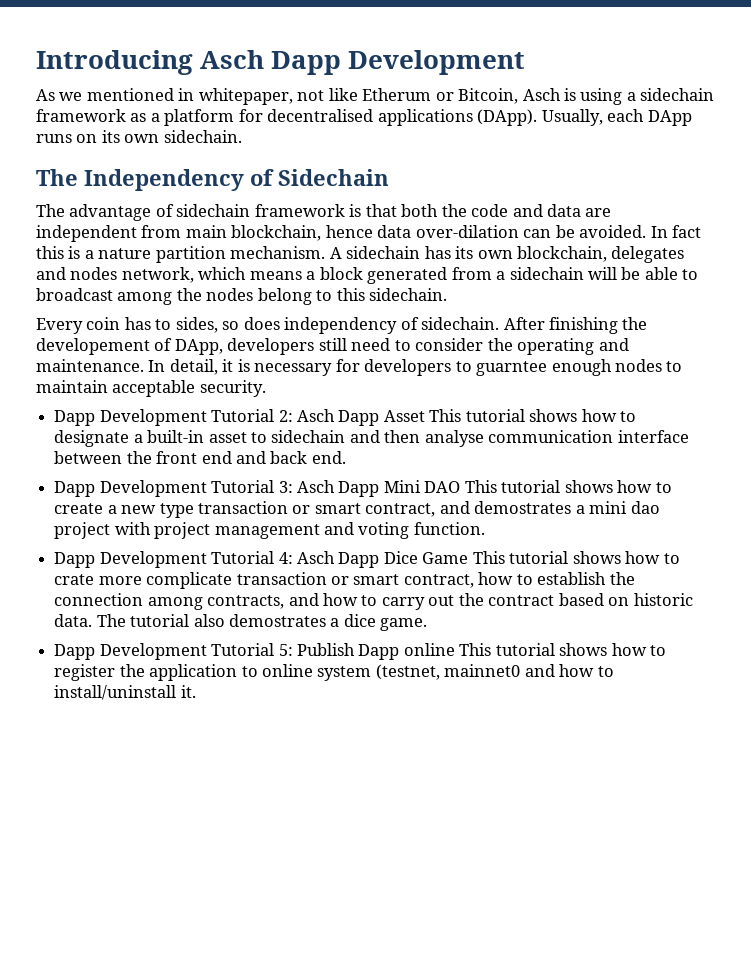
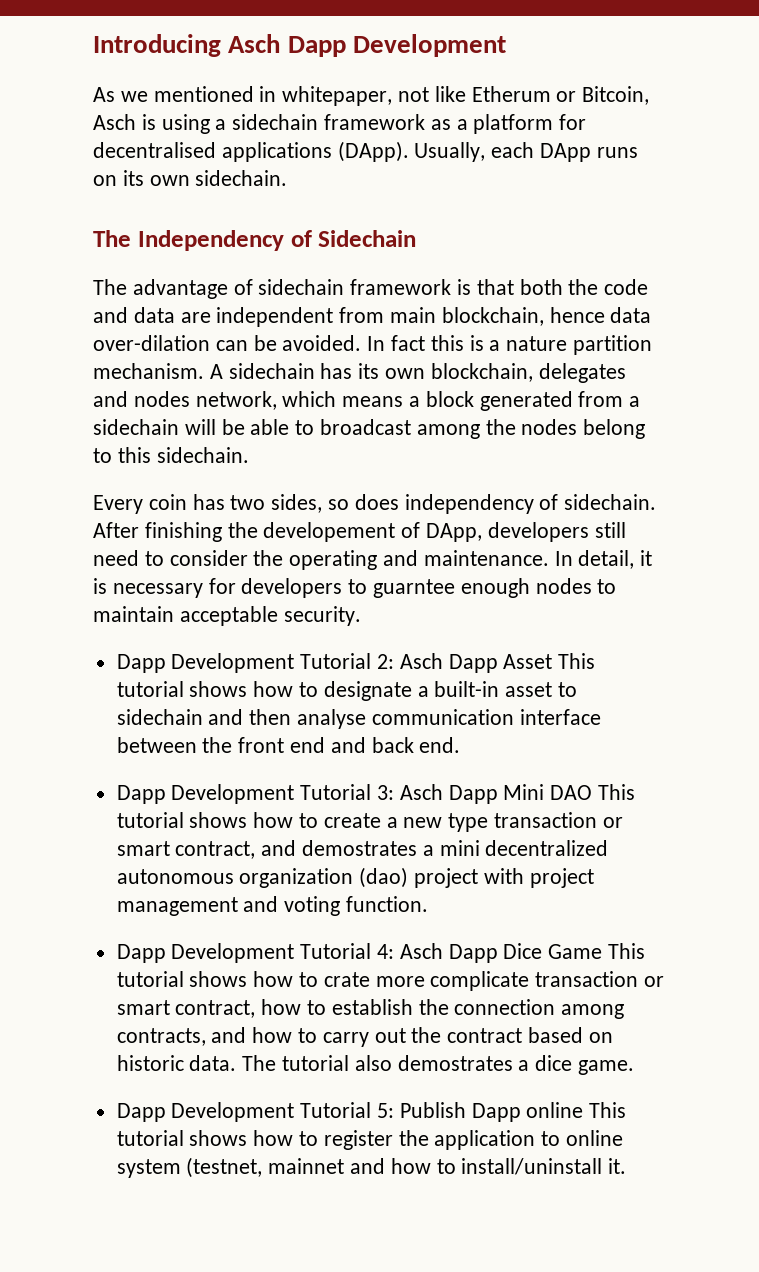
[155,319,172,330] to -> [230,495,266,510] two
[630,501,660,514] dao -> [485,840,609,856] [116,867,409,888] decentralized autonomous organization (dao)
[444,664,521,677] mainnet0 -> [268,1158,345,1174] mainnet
...
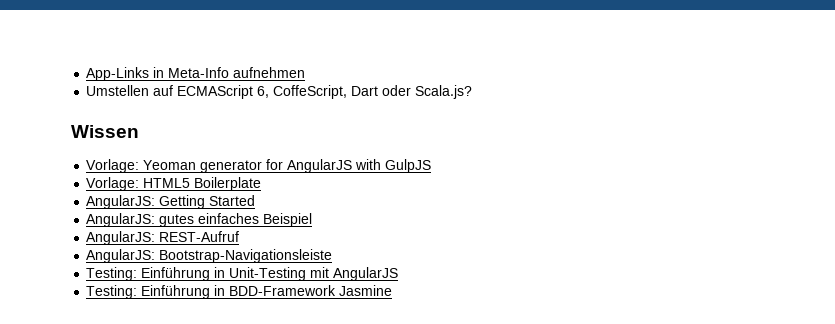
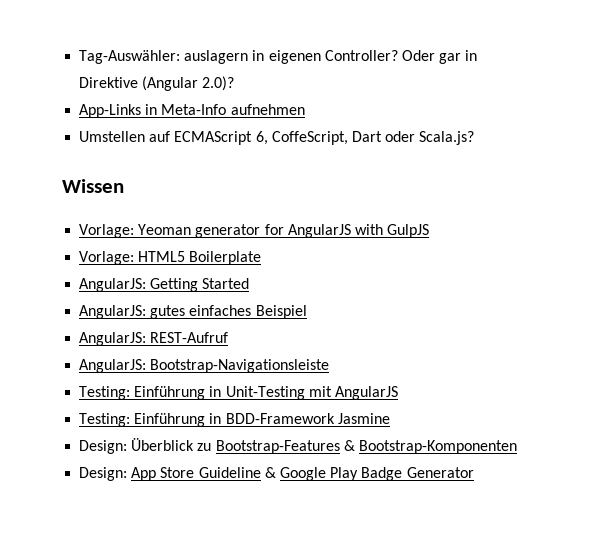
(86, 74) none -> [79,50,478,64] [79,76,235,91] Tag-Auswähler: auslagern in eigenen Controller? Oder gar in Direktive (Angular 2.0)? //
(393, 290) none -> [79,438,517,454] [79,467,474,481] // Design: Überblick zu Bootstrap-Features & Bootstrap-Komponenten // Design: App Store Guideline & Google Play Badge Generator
* * *
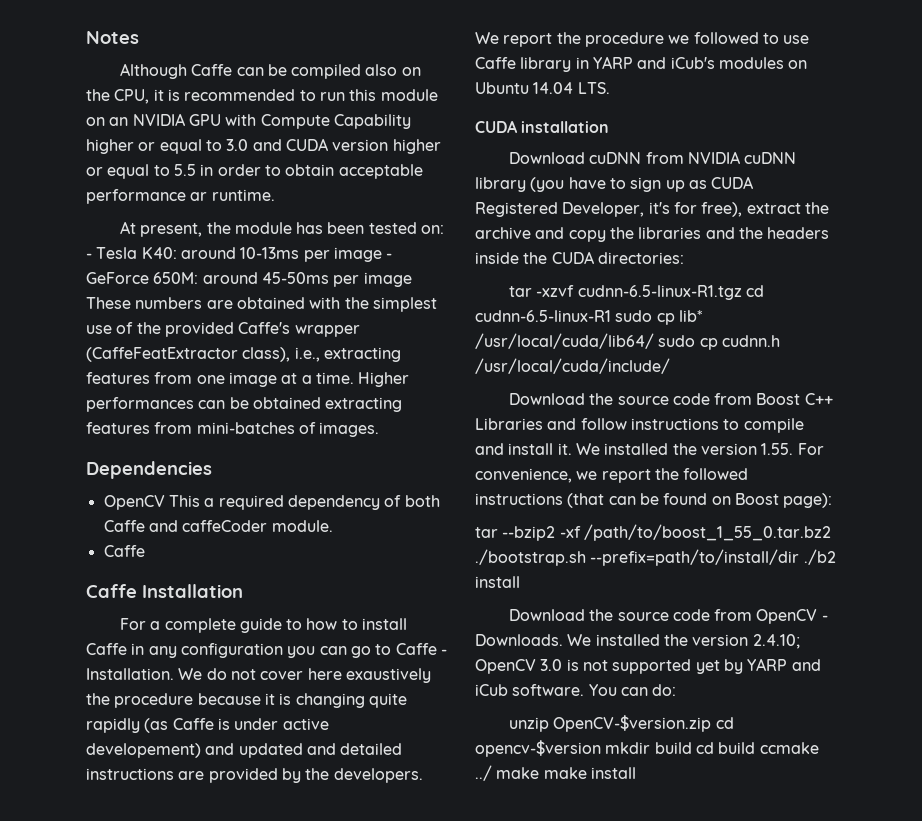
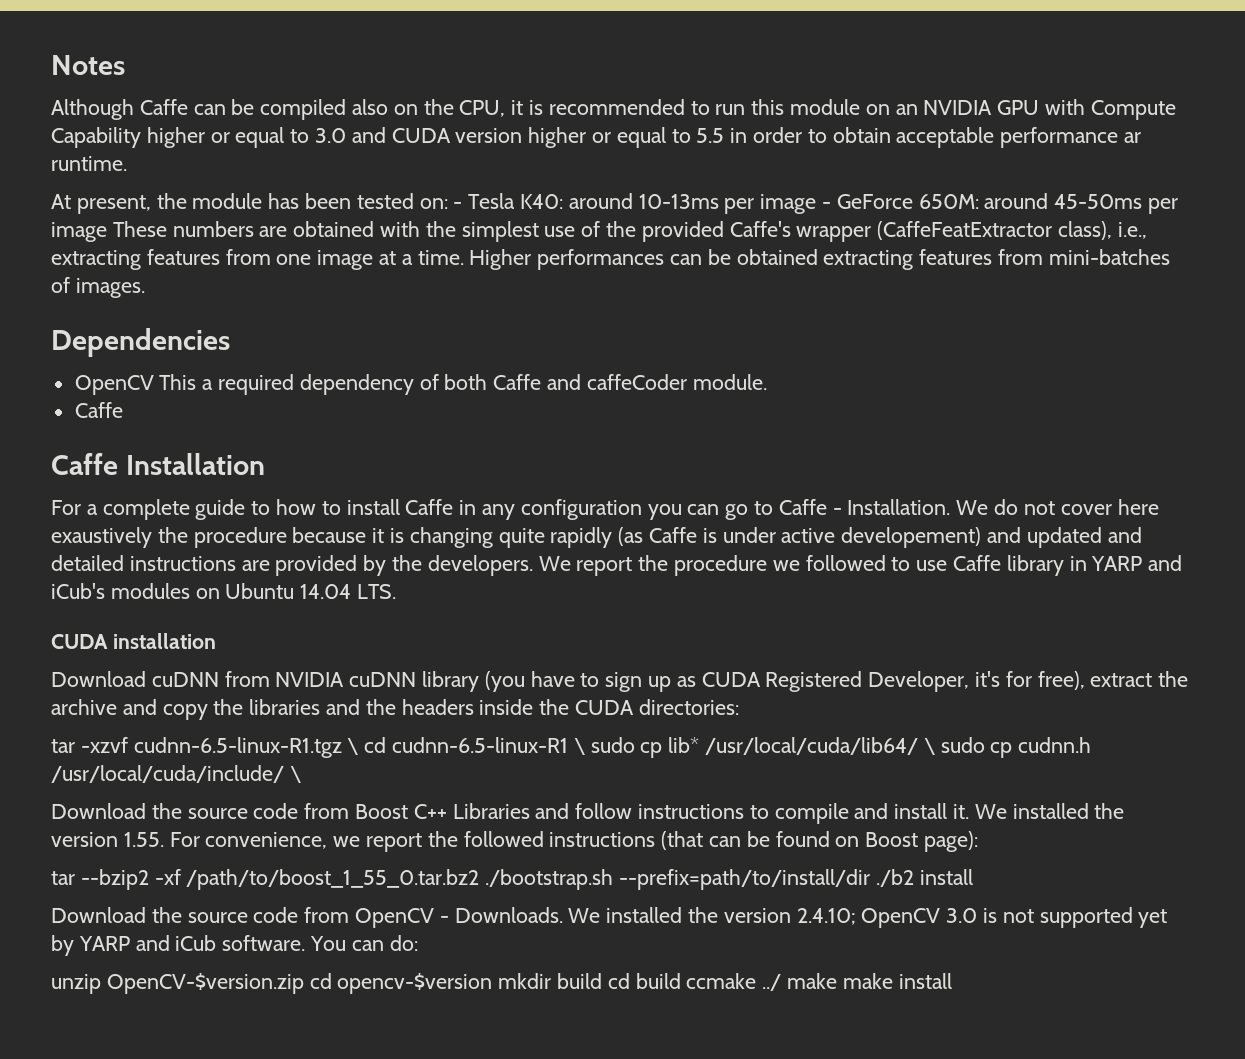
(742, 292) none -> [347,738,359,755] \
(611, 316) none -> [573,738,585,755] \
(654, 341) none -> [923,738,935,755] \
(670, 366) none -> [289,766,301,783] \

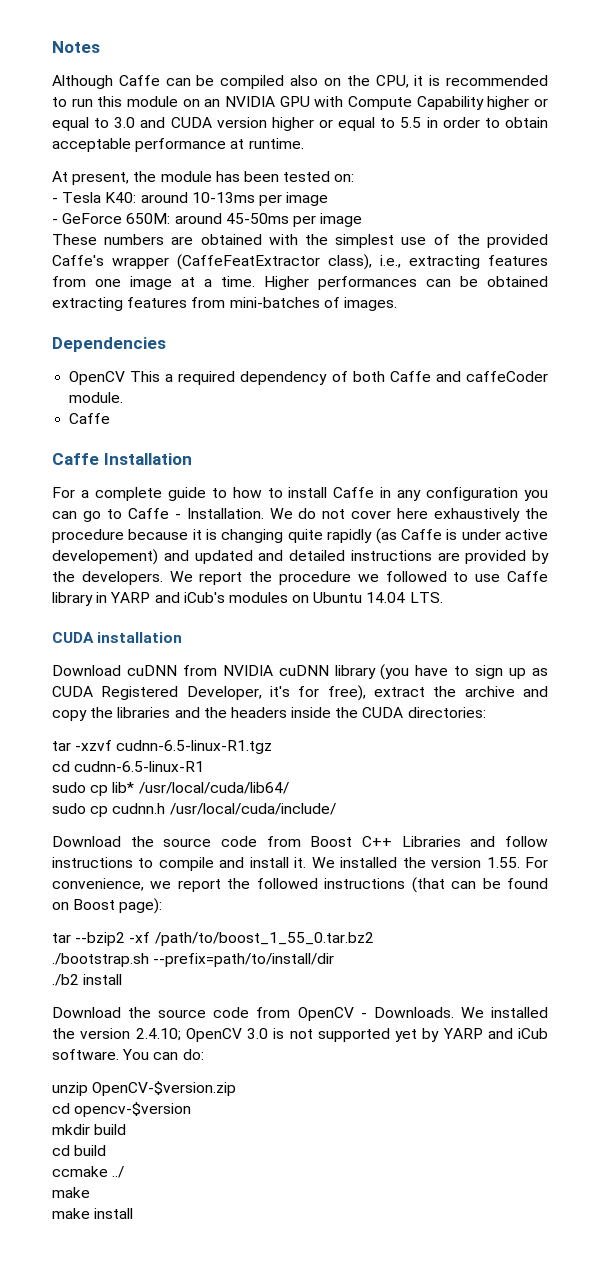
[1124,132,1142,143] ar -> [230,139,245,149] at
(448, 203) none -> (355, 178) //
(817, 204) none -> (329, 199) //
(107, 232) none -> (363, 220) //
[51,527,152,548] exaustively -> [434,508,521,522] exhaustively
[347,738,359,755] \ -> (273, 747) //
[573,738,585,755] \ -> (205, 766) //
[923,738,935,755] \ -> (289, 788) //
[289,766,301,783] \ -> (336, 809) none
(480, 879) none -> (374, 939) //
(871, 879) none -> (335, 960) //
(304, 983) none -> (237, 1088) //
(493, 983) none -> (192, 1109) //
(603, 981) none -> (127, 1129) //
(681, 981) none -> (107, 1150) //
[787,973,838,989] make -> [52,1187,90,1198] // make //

■ Problem statement:
Which part of the entries opens with the line containing "(611, 316) none -> [573,738,585,755] \" and closes with the line containing "(817, 204) none -> (329, 199) //"? Output that part exactly, ends included, pictures excluded.

■ Exercise answer:
(611, 316) none -> [573,738,585,755] \
(654, 341) none -> [923,738,935,755] \
(670, 366) none -> [289,766,301,783] \

[1124,132,1142,143] ar -> [230,139,245,149] at
(448, 203) none -> (355, 178) //
(817, 204) none -> (329, 199) //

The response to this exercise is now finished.